PROBLEM REQUIREMENTS — Below are lines of data, and only some are wanted. Please repeat exactly those from the line that has "trees.M5P | Correlation" through the line that has "Base excision repair | N Allowance: 13.20".

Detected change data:
- - -
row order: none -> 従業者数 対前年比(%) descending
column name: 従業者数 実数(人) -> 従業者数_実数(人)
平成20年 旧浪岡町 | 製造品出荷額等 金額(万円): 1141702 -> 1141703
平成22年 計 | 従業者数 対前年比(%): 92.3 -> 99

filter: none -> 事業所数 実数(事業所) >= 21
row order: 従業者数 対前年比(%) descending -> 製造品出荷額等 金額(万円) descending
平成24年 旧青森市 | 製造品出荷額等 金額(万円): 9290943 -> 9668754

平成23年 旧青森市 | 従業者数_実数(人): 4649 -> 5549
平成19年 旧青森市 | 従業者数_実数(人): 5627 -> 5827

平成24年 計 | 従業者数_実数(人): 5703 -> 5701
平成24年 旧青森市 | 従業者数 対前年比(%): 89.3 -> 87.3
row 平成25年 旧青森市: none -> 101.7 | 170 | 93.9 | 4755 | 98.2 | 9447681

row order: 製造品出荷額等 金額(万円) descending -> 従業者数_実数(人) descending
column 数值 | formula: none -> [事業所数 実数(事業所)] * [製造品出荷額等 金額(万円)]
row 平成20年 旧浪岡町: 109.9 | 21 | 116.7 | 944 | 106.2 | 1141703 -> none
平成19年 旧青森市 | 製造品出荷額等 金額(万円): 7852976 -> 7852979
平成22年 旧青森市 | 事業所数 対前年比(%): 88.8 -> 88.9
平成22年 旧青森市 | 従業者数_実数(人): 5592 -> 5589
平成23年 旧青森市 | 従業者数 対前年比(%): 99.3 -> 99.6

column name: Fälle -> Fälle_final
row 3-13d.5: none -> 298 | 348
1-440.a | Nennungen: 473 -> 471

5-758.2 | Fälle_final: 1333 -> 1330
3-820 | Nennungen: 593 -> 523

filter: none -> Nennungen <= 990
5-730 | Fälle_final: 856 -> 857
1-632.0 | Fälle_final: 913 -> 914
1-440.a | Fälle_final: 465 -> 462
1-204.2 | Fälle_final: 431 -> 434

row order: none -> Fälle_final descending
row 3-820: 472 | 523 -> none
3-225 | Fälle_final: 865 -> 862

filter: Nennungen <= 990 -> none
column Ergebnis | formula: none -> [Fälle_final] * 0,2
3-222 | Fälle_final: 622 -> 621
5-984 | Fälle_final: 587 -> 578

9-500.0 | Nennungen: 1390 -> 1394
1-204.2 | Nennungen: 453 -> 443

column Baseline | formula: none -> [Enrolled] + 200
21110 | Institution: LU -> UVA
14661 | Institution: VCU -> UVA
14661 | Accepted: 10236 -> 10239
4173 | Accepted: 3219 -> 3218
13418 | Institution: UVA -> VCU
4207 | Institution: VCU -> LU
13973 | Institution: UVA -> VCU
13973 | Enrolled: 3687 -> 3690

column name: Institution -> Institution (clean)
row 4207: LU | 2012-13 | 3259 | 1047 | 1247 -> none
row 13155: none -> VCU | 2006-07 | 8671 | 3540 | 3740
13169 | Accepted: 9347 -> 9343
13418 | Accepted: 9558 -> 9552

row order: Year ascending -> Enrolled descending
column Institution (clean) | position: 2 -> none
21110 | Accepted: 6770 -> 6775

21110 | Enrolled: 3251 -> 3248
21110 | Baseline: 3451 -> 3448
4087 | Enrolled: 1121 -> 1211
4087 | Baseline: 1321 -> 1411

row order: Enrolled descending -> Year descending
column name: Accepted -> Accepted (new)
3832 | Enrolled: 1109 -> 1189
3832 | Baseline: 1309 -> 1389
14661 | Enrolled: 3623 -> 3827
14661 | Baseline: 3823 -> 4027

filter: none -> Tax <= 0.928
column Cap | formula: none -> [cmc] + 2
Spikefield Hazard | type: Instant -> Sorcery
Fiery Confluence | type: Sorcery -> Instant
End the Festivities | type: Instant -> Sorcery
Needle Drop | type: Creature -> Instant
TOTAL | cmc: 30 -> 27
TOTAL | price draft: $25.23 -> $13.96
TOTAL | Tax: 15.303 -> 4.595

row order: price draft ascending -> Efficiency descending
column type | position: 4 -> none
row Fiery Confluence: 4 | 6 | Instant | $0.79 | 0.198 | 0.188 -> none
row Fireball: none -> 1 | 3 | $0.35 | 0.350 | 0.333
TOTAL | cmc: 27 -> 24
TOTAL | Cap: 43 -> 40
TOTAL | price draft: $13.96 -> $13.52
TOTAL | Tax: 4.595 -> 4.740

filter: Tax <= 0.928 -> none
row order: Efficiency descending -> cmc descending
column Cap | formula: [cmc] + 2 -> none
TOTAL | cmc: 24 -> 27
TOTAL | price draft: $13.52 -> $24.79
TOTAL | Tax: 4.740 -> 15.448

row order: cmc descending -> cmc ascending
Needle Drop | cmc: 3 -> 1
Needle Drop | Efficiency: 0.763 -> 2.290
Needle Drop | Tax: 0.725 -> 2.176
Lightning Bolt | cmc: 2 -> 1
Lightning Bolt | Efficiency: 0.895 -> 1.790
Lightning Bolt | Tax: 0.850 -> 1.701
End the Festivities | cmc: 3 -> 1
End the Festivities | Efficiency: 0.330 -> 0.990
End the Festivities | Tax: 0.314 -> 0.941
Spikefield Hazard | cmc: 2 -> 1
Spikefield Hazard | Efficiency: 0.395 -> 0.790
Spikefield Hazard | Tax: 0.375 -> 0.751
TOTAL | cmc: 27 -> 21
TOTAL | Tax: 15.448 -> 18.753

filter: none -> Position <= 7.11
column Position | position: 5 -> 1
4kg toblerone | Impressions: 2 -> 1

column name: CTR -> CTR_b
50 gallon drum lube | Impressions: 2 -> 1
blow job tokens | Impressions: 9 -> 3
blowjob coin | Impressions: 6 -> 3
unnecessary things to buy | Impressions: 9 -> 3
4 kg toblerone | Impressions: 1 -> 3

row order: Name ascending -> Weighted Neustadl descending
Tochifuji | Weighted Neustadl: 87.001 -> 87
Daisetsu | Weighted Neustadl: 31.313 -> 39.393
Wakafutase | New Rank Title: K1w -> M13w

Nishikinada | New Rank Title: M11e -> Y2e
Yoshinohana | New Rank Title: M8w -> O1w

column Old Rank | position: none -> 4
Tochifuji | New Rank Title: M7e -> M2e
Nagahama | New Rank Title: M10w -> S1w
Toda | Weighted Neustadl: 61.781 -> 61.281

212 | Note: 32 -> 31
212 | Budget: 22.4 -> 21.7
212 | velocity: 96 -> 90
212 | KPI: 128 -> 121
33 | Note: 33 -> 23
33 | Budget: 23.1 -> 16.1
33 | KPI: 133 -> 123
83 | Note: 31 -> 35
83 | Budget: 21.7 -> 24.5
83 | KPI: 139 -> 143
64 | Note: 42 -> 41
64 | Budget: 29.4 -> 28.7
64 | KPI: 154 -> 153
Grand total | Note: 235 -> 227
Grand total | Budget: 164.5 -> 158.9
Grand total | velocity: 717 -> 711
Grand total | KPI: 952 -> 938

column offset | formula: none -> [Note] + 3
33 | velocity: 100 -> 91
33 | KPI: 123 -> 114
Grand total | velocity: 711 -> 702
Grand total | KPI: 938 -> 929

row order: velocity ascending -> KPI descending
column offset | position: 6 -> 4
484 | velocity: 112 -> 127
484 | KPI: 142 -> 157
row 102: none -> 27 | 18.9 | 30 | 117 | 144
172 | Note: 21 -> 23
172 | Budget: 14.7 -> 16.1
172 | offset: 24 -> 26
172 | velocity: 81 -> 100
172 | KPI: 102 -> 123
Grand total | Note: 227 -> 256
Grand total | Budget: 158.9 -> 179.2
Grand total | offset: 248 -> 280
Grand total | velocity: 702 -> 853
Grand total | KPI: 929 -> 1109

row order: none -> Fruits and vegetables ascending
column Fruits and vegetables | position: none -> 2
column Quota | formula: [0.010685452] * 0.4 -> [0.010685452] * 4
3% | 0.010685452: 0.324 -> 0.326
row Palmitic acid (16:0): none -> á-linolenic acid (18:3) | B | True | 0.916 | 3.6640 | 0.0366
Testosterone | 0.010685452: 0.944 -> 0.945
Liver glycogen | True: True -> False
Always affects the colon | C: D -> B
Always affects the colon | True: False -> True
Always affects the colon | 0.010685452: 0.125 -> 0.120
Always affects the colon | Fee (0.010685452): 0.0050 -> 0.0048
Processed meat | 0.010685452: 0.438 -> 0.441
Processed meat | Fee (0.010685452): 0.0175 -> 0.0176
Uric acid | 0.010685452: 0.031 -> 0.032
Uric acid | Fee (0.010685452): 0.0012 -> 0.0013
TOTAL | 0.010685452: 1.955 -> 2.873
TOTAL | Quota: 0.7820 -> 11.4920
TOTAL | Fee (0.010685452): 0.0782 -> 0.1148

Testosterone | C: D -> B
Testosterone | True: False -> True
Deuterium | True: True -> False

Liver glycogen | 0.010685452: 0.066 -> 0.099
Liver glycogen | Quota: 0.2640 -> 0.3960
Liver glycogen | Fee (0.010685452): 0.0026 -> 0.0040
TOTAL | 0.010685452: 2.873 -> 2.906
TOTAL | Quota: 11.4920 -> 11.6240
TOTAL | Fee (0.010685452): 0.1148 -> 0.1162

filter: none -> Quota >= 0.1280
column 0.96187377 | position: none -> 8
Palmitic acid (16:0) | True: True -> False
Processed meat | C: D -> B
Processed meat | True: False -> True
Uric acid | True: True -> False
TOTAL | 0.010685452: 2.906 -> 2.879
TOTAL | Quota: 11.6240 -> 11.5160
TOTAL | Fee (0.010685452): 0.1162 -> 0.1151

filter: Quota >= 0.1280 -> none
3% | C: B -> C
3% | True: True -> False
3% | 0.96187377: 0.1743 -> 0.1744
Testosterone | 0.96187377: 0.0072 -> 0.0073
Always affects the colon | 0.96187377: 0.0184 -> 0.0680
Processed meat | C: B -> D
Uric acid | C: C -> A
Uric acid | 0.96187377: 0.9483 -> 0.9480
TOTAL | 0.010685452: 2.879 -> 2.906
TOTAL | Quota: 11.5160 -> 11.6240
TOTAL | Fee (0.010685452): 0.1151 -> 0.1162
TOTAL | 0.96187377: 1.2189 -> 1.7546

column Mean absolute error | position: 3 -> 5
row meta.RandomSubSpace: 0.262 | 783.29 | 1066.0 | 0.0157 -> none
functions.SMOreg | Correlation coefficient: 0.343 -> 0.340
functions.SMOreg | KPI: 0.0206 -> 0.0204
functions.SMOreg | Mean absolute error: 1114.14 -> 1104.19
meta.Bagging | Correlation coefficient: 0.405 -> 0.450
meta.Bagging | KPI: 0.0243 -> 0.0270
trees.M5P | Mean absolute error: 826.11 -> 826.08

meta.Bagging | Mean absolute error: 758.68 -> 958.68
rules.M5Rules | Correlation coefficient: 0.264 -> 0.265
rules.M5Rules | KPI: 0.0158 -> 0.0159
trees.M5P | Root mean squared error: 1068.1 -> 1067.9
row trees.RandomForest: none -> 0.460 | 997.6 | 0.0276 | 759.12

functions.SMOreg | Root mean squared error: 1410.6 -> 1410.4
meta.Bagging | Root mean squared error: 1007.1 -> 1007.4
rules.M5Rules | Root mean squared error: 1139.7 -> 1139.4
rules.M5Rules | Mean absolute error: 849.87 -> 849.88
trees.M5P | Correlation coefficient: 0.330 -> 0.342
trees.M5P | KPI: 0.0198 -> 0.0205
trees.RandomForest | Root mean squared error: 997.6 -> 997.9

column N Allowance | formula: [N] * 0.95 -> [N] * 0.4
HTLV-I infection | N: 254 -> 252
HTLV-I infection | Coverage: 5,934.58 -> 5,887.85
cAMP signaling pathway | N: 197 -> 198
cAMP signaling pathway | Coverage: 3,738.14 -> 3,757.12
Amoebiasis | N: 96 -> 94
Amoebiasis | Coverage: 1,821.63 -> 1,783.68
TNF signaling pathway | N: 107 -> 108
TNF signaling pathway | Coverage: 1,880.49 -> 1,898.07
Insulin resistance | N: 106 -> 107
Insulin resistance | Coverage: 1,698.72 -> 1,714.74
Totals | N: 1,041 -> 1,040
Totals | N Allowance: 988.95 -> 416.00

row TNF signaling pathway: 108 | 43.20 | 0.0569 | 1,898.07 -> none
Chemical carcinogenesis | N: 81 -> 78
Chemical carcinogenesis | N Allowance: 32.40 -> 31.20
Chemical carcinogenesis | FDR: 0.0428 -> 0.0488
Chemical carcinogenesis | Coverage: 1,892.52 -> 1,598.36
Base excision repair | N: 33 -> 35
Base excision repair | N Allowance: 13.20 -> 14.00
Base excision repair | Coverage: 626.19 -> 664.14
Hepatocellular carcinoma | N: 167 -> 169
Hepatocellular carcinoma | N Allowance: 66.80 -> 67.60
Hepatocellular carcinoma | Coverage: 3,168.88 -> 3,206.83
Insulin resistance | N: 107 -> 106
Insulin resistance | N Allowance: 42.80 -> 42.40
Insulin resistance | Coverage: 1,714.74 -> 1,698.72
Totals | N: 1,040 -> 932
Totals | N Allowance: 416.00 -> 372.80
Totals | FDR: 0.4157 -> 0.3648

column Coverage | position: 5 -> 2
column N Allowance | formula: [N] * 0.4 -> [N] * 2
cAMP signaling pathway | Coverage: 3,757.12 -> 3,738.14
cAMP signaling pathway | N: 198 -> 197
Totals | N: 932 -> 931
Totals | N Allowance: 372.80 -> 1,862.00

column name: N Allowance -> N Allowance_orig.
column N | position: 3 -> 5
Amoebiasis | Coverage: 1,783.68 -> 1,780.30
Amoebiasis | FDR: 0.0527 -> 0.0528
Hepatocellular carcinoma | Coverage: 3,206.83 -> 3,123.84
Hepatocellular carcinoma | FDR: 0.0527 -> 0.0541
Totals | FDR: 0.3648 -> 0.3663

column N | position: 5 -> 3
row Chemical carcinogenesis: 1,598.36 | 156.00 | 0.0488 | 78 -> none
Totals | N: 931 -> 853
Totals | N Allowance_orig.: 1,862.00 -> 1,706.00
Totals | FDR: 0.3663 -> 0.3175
- - -
TASK OUTPUT —
trees.M5P | Correlation coefficient: 0.330 -> 0.342
trees.M5P | KPI: 0.0198 -> 0.0205
trees.RandomForest | Root mean squared error: 997.6 -> 997.9

column N Allowance | formula: [N] * 0.95 -> [N] * 0.4
HTLV-I infection | N: 254 -> 252
HTLV-I infection | Coverage: 5,934.58 -> 5,887.85
cAMP signaling pathway | N: 197 -> 198
cAMP signaling pathway | Coverage: 3,738.14 -> 3,757.12
Amoebiasis | N: 96 -> 94
Amoebiasis | Coverage: 1,821.63 -> 1,783.68
TNF signaling pathway | N: 107 -> 108
TNF signaling pathway | Coverage: 1,880.49 -> 1,898.07
Insulin resistance | N: 106 -> 107
Insulin resistance | Coverage: 1,698.72 -> 1,714.74
Totals | N: 1,041 -> 1,040
Totals | N Allowance: 988.95 -> 416.00

row TNF signaling pathway: 108 | 43.20 | 0.0569 | 1,898.07 -> none
Chemical carcinogenesis | N: 81 -> 78
Chemical carcinogenesis | N Allowance: 32.40 -> 31.20
Chemical carcinogenesis | FDR: 0.0428 -> 0.0488
Chemical carcinogenesis | Coverage: 1,892.52 -> 1,598.36
Base excision repair | N: 33 -> 35
Base excision repair | N Allowance: 13.20 -> 14.00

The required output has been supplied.